• What is required
If a line of the data contains the word "style", it is counted; report how many such lines there are and nothing else.

===== Information provided

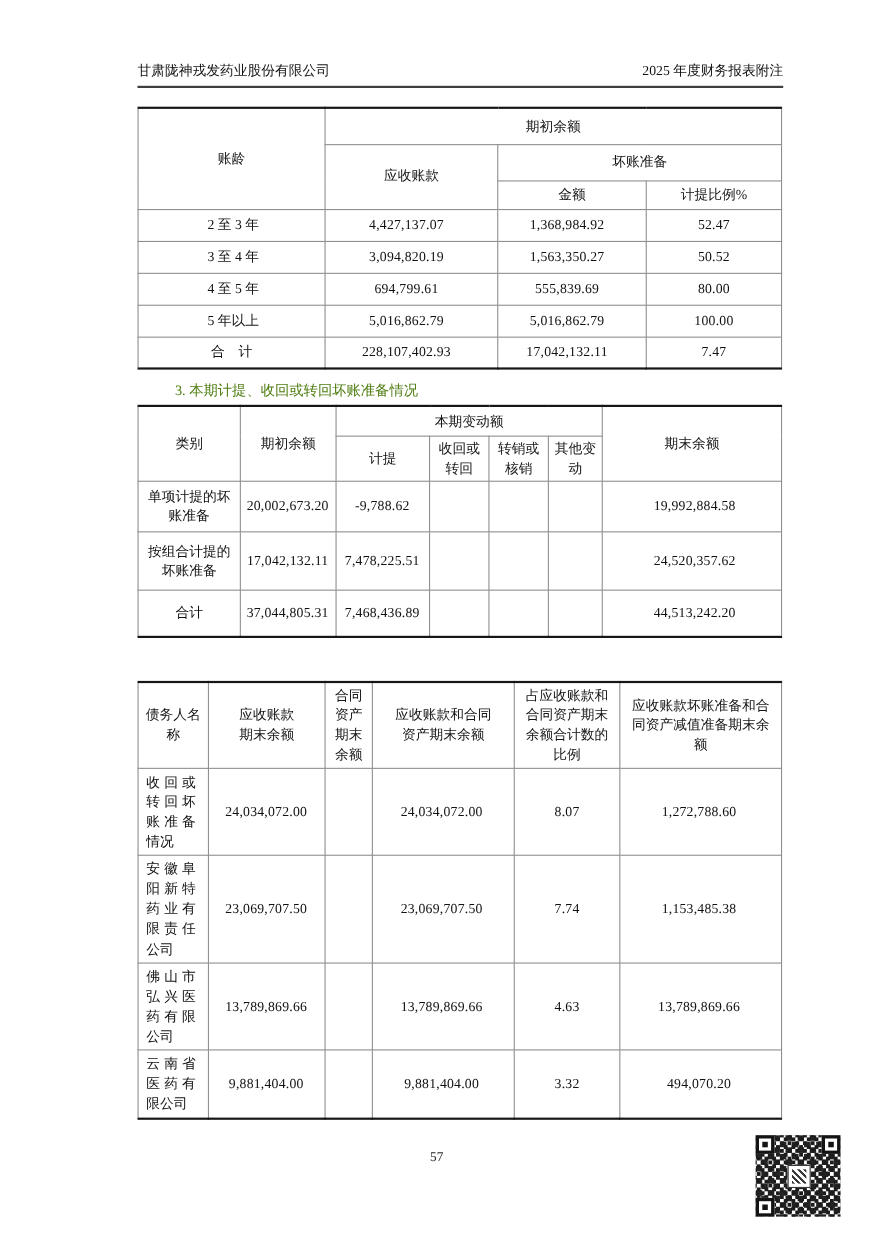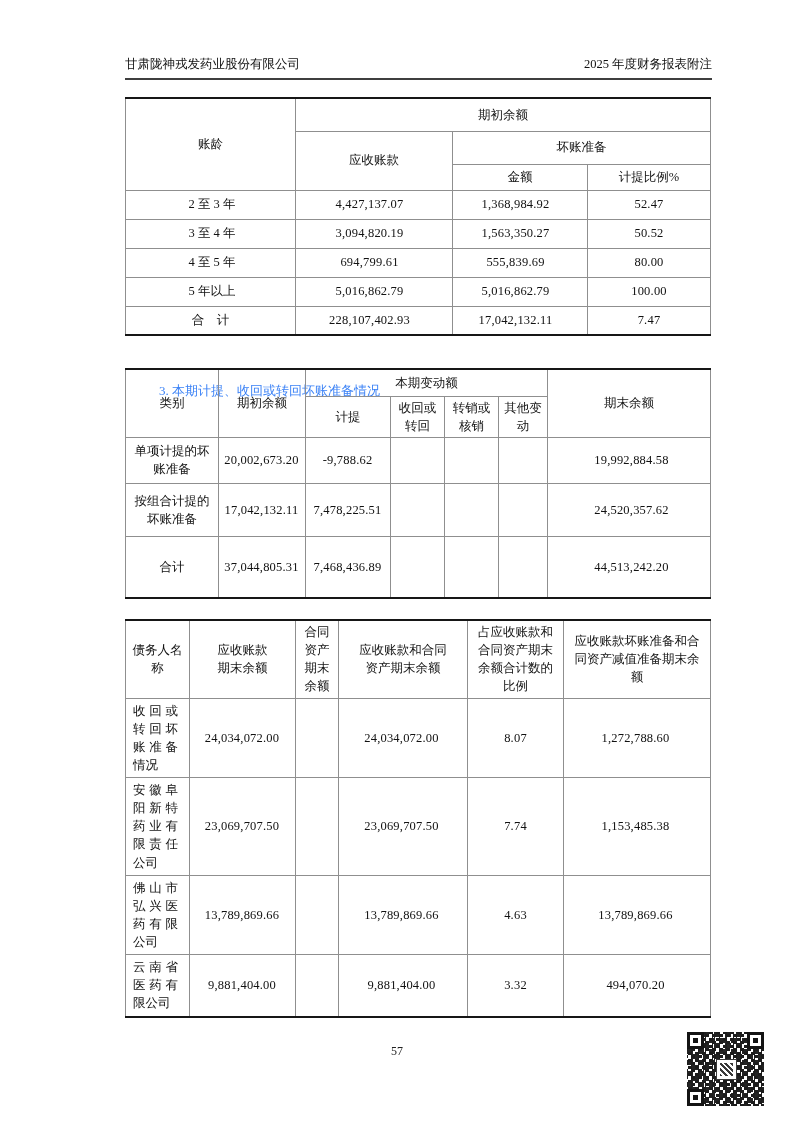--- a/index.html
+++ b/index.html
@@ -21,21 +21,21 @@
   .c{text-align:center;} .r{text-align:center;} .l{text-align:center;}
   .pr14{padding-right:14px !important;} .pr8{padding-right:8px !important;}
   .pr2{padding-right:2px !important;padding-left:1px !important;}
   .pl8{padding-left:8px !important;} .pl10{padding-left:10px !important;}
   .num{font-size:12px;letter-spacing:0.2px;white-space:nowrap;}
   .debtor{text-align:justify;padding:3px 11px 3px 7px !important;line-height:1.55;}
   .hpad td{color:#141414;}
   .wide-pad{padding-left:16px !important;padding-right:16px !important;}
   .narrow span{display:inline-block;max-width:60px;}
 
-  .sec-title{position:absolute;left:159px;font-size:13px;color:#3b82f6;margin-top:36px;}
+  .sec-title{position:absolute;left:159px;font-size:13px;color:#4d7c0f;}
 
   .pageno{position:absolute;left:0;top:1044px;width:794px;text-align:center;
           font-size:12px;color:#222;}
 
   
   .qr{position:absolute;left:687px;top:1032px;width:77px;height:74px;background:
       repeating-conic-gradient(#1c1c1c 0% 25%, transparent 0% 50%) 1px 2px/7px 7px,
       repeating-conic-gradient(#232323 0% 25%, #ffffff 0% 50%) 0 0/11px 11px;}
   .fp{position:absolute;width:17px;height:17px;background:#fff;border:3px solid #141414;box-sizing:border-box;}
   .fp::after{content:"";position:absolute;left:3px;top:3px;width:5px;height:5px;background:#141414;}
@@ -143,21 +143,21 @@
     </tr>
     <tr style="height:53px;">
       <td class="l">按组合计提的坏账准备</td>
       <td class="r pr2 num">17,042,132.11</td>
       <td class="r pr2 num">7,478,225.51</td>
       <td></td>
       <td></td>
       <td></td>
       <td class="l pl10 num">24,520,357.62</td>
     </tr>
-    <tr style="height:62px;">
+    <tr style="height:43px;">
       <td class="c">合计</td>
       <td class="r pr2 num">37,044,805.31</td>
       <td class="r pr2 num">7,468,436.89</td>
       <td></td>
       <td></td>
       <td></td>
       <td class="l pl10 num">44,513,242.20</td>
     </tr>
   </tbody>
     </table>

==========
===== Information provided

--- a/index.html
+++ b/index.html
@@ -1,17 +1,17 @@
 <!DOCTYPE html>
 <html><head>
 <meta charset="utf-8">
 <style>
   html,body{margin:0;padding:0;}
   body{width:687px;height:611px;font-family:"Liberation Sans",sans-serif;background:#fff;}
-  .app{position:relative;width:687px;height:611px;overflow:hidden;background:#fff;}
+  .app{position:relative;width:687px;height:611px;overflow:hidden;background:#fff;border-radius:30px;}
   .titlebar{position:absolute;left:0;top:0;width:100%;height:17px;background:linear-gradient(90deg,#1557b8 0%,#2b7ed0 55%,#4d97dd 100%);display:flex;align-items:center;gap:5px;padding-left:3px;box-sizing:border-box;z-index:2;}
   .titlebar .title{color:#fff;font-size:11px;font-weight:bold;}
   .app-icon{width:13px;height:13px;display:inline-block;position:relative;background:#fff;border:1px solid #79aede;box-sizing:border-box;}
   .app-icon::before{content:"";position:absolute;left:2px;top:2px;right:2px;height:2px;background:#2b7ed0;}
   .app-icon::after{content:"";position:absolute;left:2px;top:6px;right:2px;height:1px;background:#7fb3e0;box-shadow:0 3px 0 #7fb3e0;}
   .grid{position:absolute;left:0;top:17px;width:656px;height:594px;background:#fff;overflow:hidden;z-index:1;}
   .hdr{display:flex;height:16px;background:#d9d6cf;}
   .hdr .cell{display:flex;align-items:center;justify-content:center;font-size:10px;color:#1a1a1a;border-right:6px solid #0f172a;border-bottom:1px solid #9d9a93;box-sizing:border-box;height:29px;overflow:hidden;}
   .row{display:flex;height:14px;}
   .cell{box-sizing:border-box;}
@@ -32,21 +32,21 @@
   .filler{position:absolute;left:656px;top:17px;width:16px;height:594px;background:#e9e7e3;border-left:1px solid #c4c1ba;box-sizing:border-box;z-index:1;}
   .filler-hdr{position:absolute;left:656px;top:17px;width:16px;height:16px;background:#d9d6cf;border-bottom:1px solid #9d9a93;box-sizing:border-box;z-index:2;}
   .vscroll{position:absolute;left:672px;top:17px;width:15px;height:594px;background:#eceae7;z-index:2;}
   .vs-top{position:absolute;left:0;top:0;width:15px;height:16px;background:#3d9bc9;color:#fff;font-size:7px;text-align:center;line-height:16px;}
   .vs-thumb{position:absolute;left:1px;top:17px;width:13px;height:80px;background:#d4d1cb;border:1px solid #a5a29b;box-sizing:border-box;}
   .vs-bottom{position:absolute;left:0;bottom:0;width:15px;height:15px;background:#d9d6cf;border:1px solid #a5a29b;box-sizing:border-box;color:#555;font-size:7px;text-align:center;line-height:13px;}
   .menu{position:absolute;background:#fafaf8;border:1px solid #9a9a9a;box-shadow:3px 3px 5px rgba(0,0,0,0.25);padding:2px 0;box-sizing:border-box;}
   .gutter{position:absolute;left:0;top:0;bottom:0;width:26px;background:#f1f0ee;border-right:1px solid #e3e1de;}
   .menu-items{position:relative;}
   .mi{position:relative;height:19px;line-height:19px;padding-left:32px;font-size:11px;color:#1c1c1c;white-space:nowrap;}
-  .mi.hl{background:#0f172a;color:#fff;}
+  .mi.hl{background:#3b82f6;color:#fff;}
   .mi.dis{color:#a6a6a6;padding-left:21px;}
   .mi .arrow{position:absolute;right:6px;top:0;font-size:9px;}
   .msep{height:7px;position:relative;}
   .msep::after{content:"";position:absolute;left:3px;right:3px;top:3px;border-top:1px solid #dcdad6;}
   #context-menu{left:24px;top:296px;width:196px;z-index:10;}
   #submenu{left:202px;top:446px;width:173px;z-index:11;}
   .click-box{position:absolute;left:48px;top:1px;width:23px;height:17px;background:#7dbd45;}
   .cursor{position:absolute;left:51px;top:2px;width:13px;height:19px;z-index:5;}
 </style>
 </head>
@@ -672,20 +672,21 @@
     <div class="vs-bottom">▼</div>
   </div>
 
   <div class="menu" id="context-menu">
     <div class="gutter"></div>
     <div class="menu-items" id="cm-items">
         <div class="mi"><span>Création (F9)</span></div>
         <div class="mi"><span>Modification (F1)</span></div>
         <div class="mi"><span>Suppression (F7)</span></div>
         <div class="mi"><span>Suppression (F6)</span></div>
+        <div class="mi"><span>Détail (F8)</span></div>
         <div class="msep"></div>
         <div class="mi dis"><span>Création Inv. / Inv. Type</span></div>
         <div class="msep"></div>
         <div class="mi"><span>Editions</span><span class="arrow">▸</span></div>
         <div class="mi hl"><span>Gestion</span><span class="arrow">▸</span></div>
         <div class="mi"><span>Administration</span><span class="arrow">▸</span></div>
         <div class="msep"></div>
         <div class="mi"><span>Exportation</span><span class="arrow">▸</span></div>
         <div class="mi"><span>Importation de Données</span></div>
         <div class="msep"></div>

==========

• Output of the task
5